Or, They’re Teaching You. Can’t You Tell?
Yes, it’s once again time to wade through the aesthetic slaughterhouse that is performance art. This time, I’m treating you to edited highlights of a ninety-minute “durational performance” by Katy Albert and Sophia Hamilton, aka Mothergirl. This Chicago duo tells us that their work “exhibits a strategically refracted or misrepresented view of current political and philosophical discourse, creating a space where viewers are challenged to think critically about their own relationships with feminism, consumerism, and representational visuality.” But of course. Given their talent, or at least their self-regard, how could it not?
In the video below, filmed in 2013 near an onramp in the city of Chicago and titled Don’t Sleep, There’s a War Going On, we see the ladies beating themselves around the head and face with large feather pillows. Thereby enlightening passers-by, obviously. The duo describes the piece as “a physical act of frustration - an ambiguous response to the implicit guilt of inaction and the weight of overwhelming knowledge.” If the point of the performance somehow escapes you, due to your philistine tendencies, the ladies provide clues to its deep meaning, and by extension their own brilliance: “The lack of clarity serves two purposes: to show the expansiveness of war and to allow [the] audience to access the image first and the meaning second.”
Now cower in the shadow of their artistic enormity:
As you can see, hundreds of passers-by are captivated, spellbound, entranced by this “strategic refraction.” Yes, the people in those passing cars aren’t just trying to get somewhere, possibly away, they’re gripped by the concepts of “implicit guilt,” “overwhelming knowledge,” and “the expansiveness of war.” While no doubt thinking critically about their “relationship with feminism, consumerism and representational visuality.” The ladies are just that good.
In the comments, Mike asks, “Do they actually think the bollocks they say relates to anything they’re doing?” A not unreasonable question. And though I’m not privy to the full scope of the ladies’ mental contortions, it is often the case that the flimsier and more vacuous a piece of supposed art is, the more comically pretentious its written justification has to be. It is evidently possible, not least in the world of art, and especially performance art, to hide an awful lot of crap behind rhetorical chest-puffing. And if no-one is going to call you out on this – if none of your friends and peers have that kind of integrity - then I suppose the mismatch doesn’t matter. To them, at least.

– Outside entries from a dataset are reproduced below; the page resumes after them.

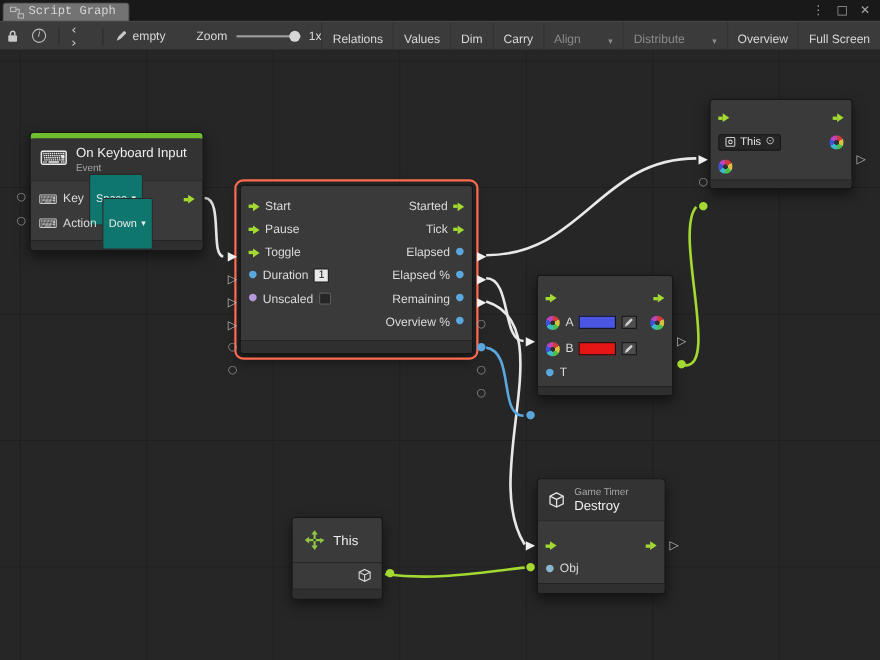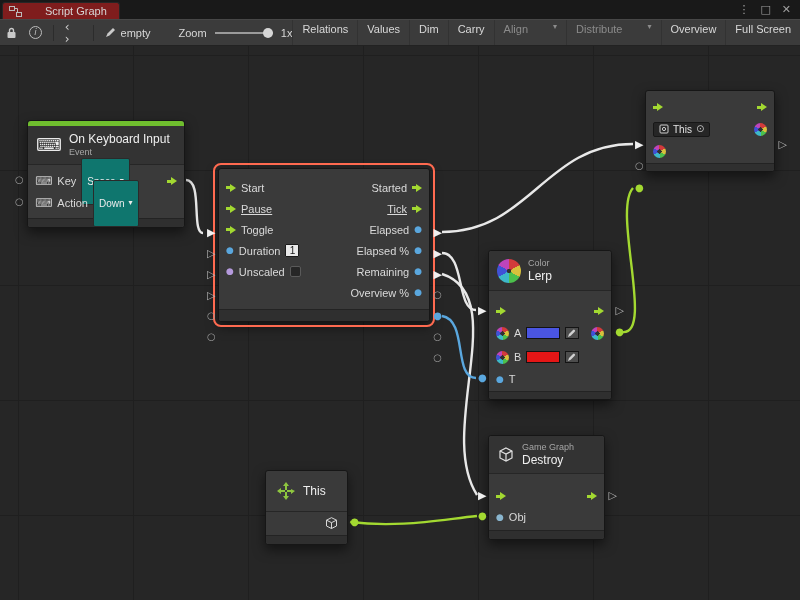--- a/index.html
+++ b/index.html
@@ -10,9 +10,9 @@
   
   #titlebar { position:absolute; top:0; left:0; width:800px; height:19px; background:#191919;
     display:flex; align-items:flex-end; }
-  .tab { height:17px; margin-left:2px; background:#7f1d1d; border:1px solid #262626; border-bottom:none;
-    border-radius:3px 3px 0 0; display:flex; align-items:center; gap:23px; padding:0 12px 0 6px;
-    color:#d6d6d6; font-size:11px; }
+  .tab { height:17px; margin-left:2px; background:#737373; border:1px solid #262626; border-bottom:none;
+    border-radius:3px 3px 0 0; display:flex; align-items:center; gap:4px; padding:0 12px 0 6px;
+    color:#d6d6d6; font-size:11px;font-family:Liberation Mono, monospace; }
   #win-controls { margin-left:auto; display:flex; align-items:center; gap:11px; padding:0 9px 4px 0;
     color:#a0a0a0; font-size:11px; }
 

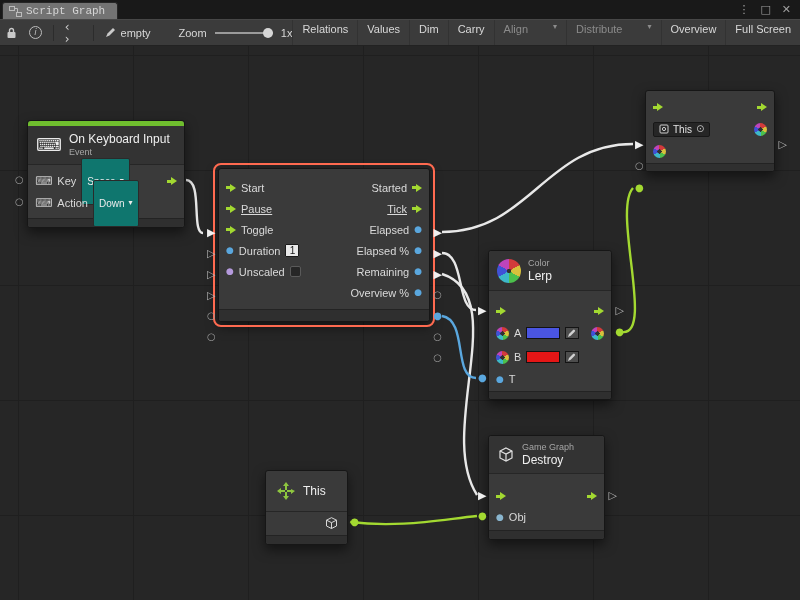--- a/index.html
+++ b/index.html
@@ -24,7 +24,7 @@
   .tb-icon { padding:0 6px; display:flex; align-items:center; color:#cfcfcf; }
   .info-circle { width:13px; height:13px; border:1px solid #bdbdbd; border-radius:50%;
     font-size:9px; color:#bdbdbd; display:flex; align-items:center; justify-content:center; font-style:italic; }
-  .tb-btn { height:100%; display:flex; align-items:flex-start; gap:4px; padding:3px 9px;
+  .tb-btn { height:100%; display:flex; align-items:flex-end; gap:4px; padding:3px 9px;
     border-left:1px solid #323232; white-space:nowrap; }
   .tb-btn.disabled { color:#8b8b8b;gap:25px; }
   #btn-group { margin-left:auto; display:flex; height:100%; }

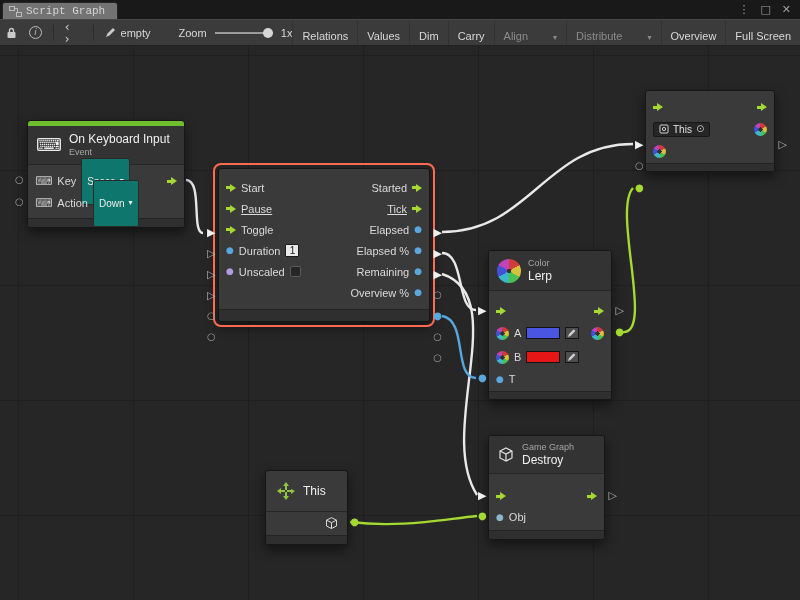--- a/index.html
+++ b/index.html
@@ -205,7 +205,7 @@
         <span class="port-label">Started</span>
         <span class="flow"></span>
       </div>
-      <div class="row" style="height:21px;text-decoration:underline;">
+      <div class="row" style="height:21px;">
         <span class="flow"></span>
         <span class="port-label">Pause</span>
         <span class="grow"></span>

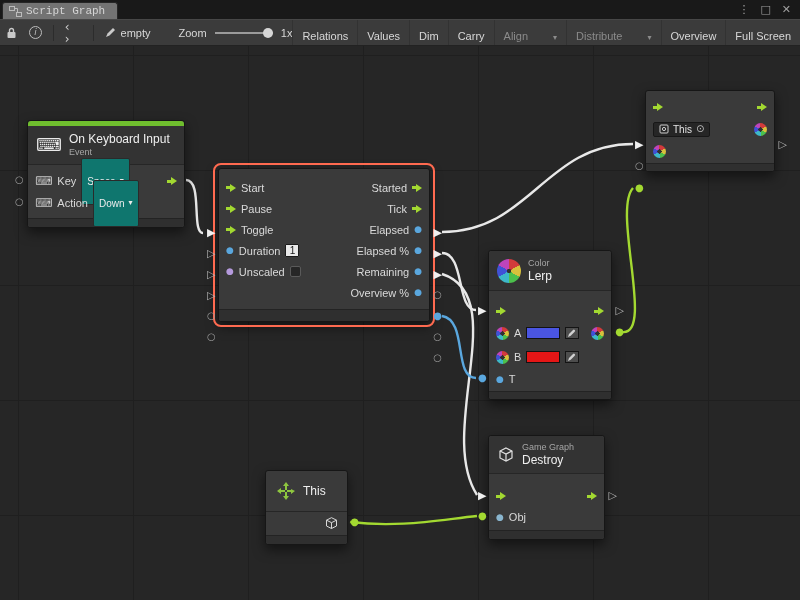--- a/index.html
+++ b/index.html
@@ -260,13 +260,6 @@
   </div>
 
   <div class="node" style="left:488px;top:204px;width:124px;">
-    <div class="node-header" style="height:40px;">
-      <span class="colorwheel cw-l"></span>
-      <span class="nh-text">
-        <span class="nh-cat">Color</span>
-        <span class="nh-title">Lerp</span>
-      </span>
-    </div>
     <div style="padding-top:10px;">
       <div class="row" style="height:20px;">
         <span class="flow"></span>

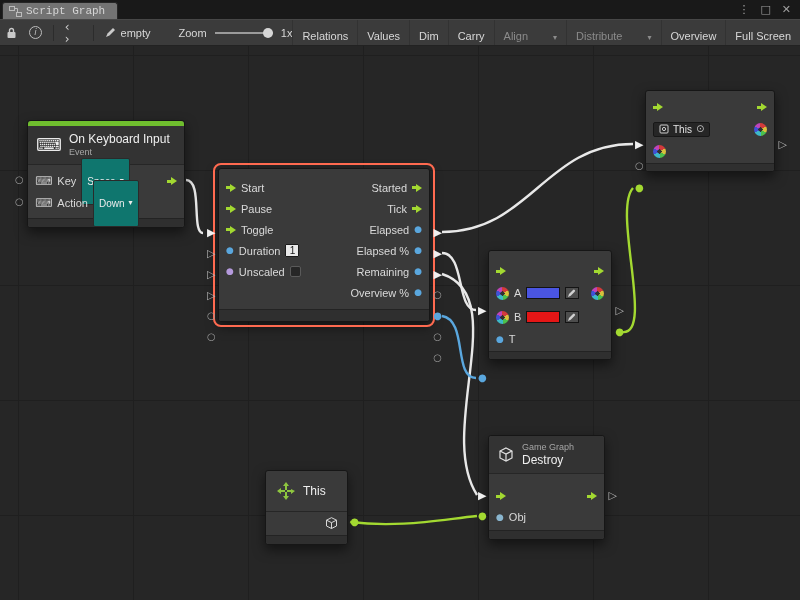--- a/index.html
+++ b/index.html
@@ -354,7 +354,7 @@
           <path d="M3 5l6 3 6-3M9 8v7"></path>
       </svg>
       <span class="nh-text">
-        <span class="nh-cat">Game Graph</span>
+        <span class="nh-cat">Game Timer</span>
         <span class="nh-title">Destroy</span>
       </span>
     </div>

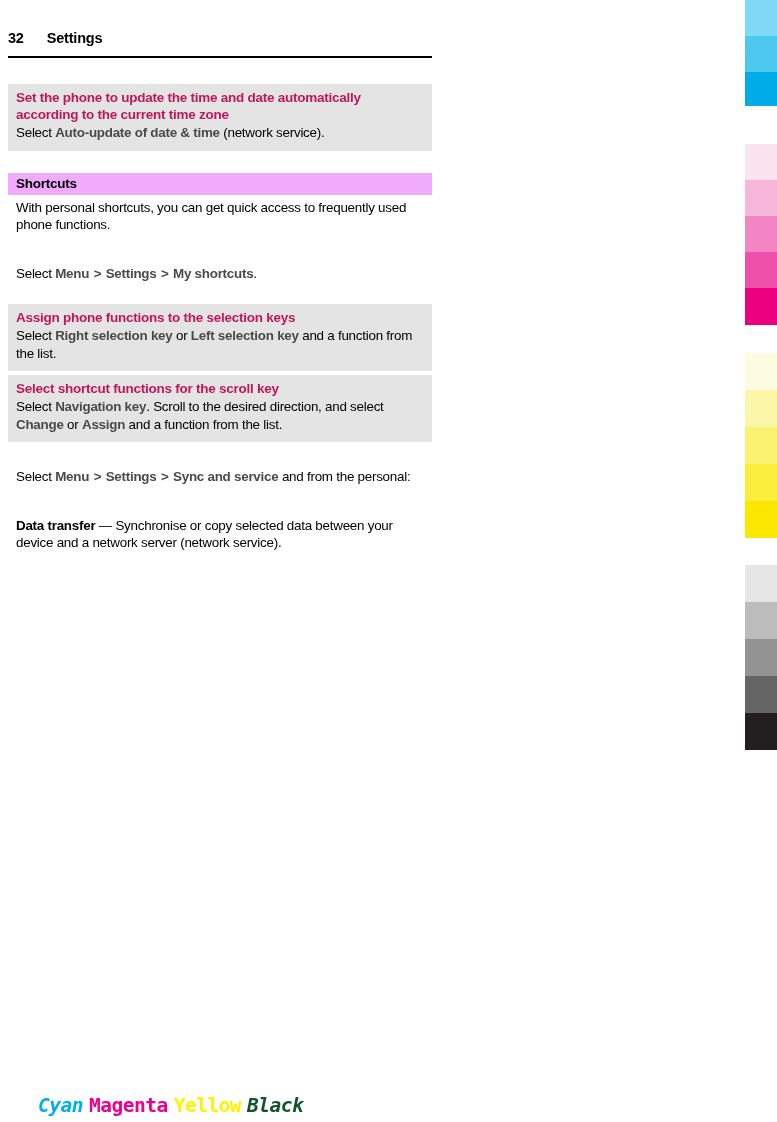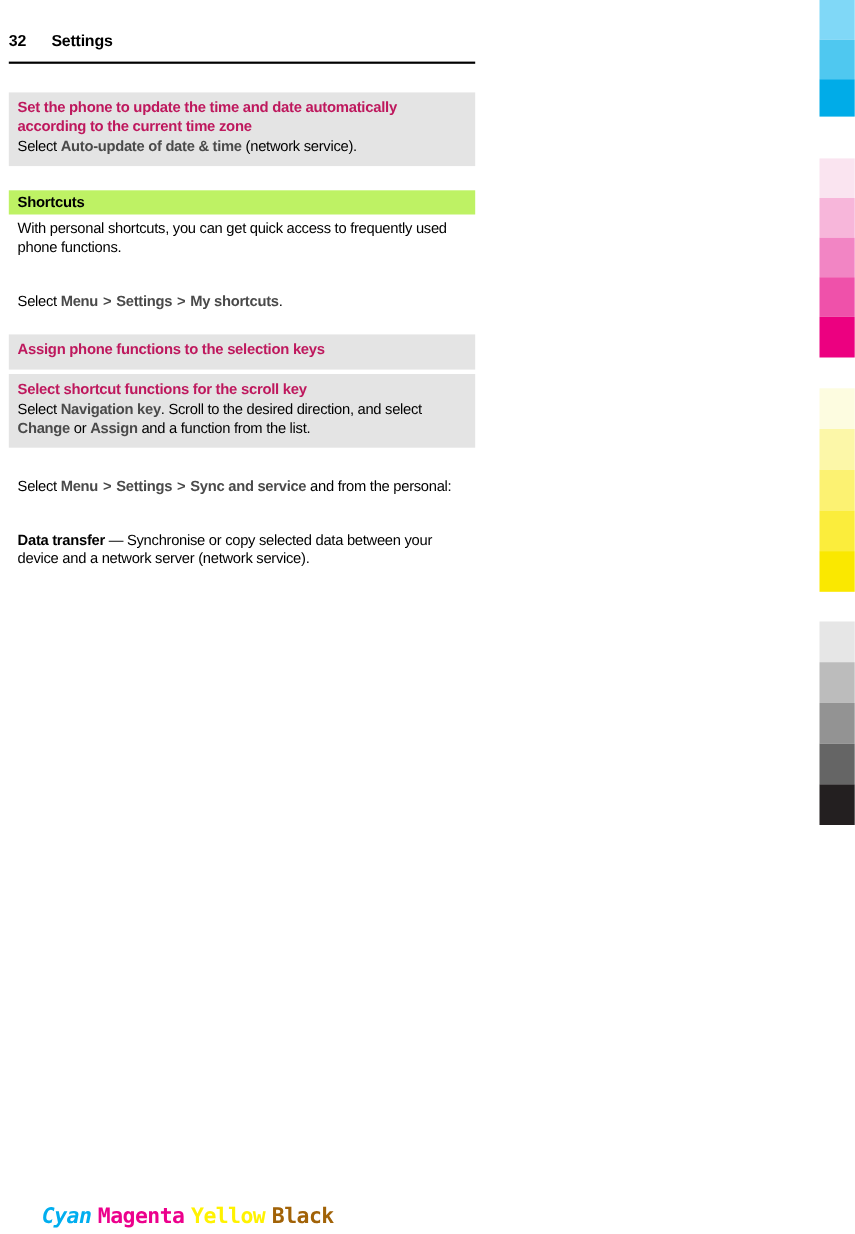--- a/index.html
+++ b/index.html
@@ -73,7 +73,7 @@
     width: 424px;
   }
   .section-band {
-    background: #bef264;
+    background: #f0abfc;
     width: 424px;
     padding: 2px 8px 3px 8px;
     box-sizing: border-box;

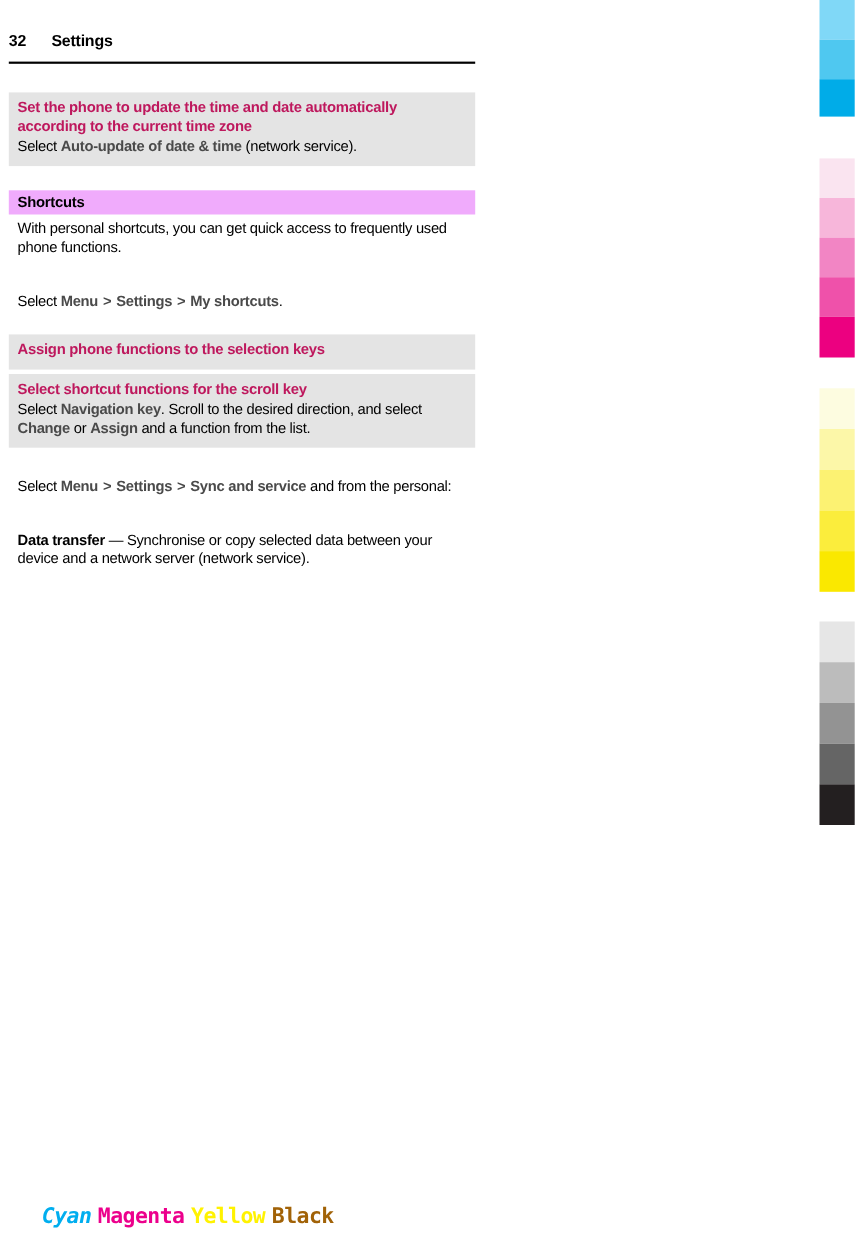--- a/index.html
+++ b/index.html
@@ -173,6 +173,7 @@
       <div class="gap-lg"></div>
       <div class="shaded-block">
         <h3 class="sub-head">Assign phone functions to the selection keys</h3>
+        <p class="body-text"><span>Select </span><span class="ui">Right selection key</span><span> or </span><span class="ui">Left selection key</span><span> and a function from the list.</span></p>
       </div>
       <div class="gap-sm"></div>
       <div class="shaded-block">

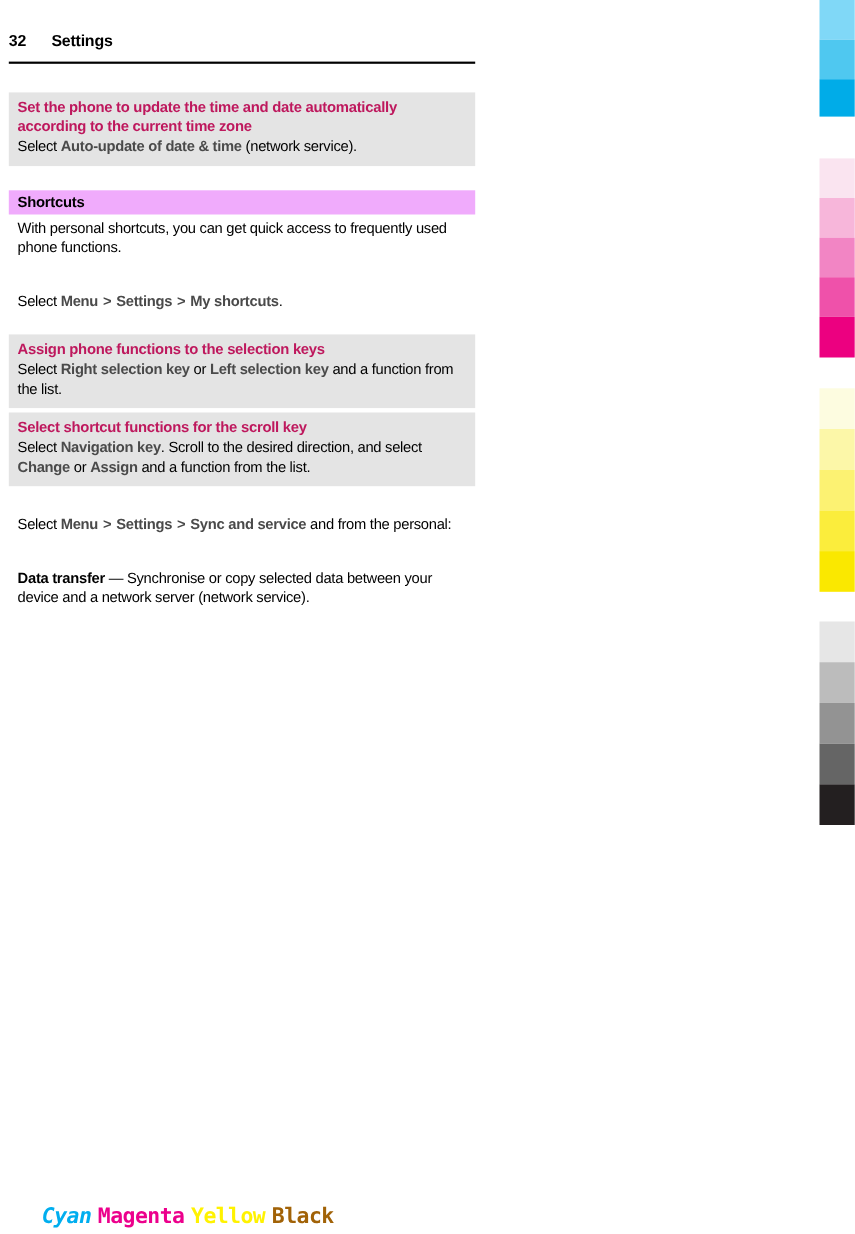--- a/index.html
+++ b/index.html
@@ -219,6 +219,6 @@
     </div>
   </div>
 
-<div id="reg-marks"><span style="color: rgb(0, 174, 239); font-style: italic;">Cyan</span><span style="color: rgb(236, 0, 140);">Magenta</span><span style="color: rgb(255, 242, 0); margin-top: 36px;">Yellow</span><span style="color: #a16207;">Black</span></div>
+<div id="reg-marks"><span style="color: rgb(0, 174, 239); font-style: italic;">Cyan</span><span style="color: rgb(236, 0, 140);">Magenta</span><span style="color: rgb(255, 242, 0); margin-top: 36px;">Yellow</span><span style="color: #14532d; font-style: italic;">Black</span></div>
 
 </body></html>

Elsewhere in the comments, Sam pores over the joint CV of our terribly daring and intellectual artists, the ones who are trying to educate us, and which includes gems such as this:
2010 M.Phil Theatre and Performance, Trinity College Dublin. Thesis: The Subversive Potential of Humour in Selected Clown Theatre Pieces by Female Artists.
Ah, catnip for employers. And so one has to wonder what our creative betters’ long-term plan is. How, exactly, were they hoping to entice employers and repay the cost of their extensive education? Is incongruous pillow flailing – sorry, “strategic refraction” - a skill in demand? Is it something the public cries out for and will rush to throw money at? What do the ladies plan to do when they’re, say, forty, or fifty? Given the improbability of such people being self-supporting in later life - at least in their chosen line, the one for which they’ve studied - do they have wealthy parents who will indulge them indefinitely? Or do they expect their talents, such as they are, to be rewarded with other people’s earnings, confiscated forcibly by the state and redistributed as artistic subsidy? And is self-inflicted dependency a thing to encourage and applaud?
I ask because the ladies say they want us to “think critically.”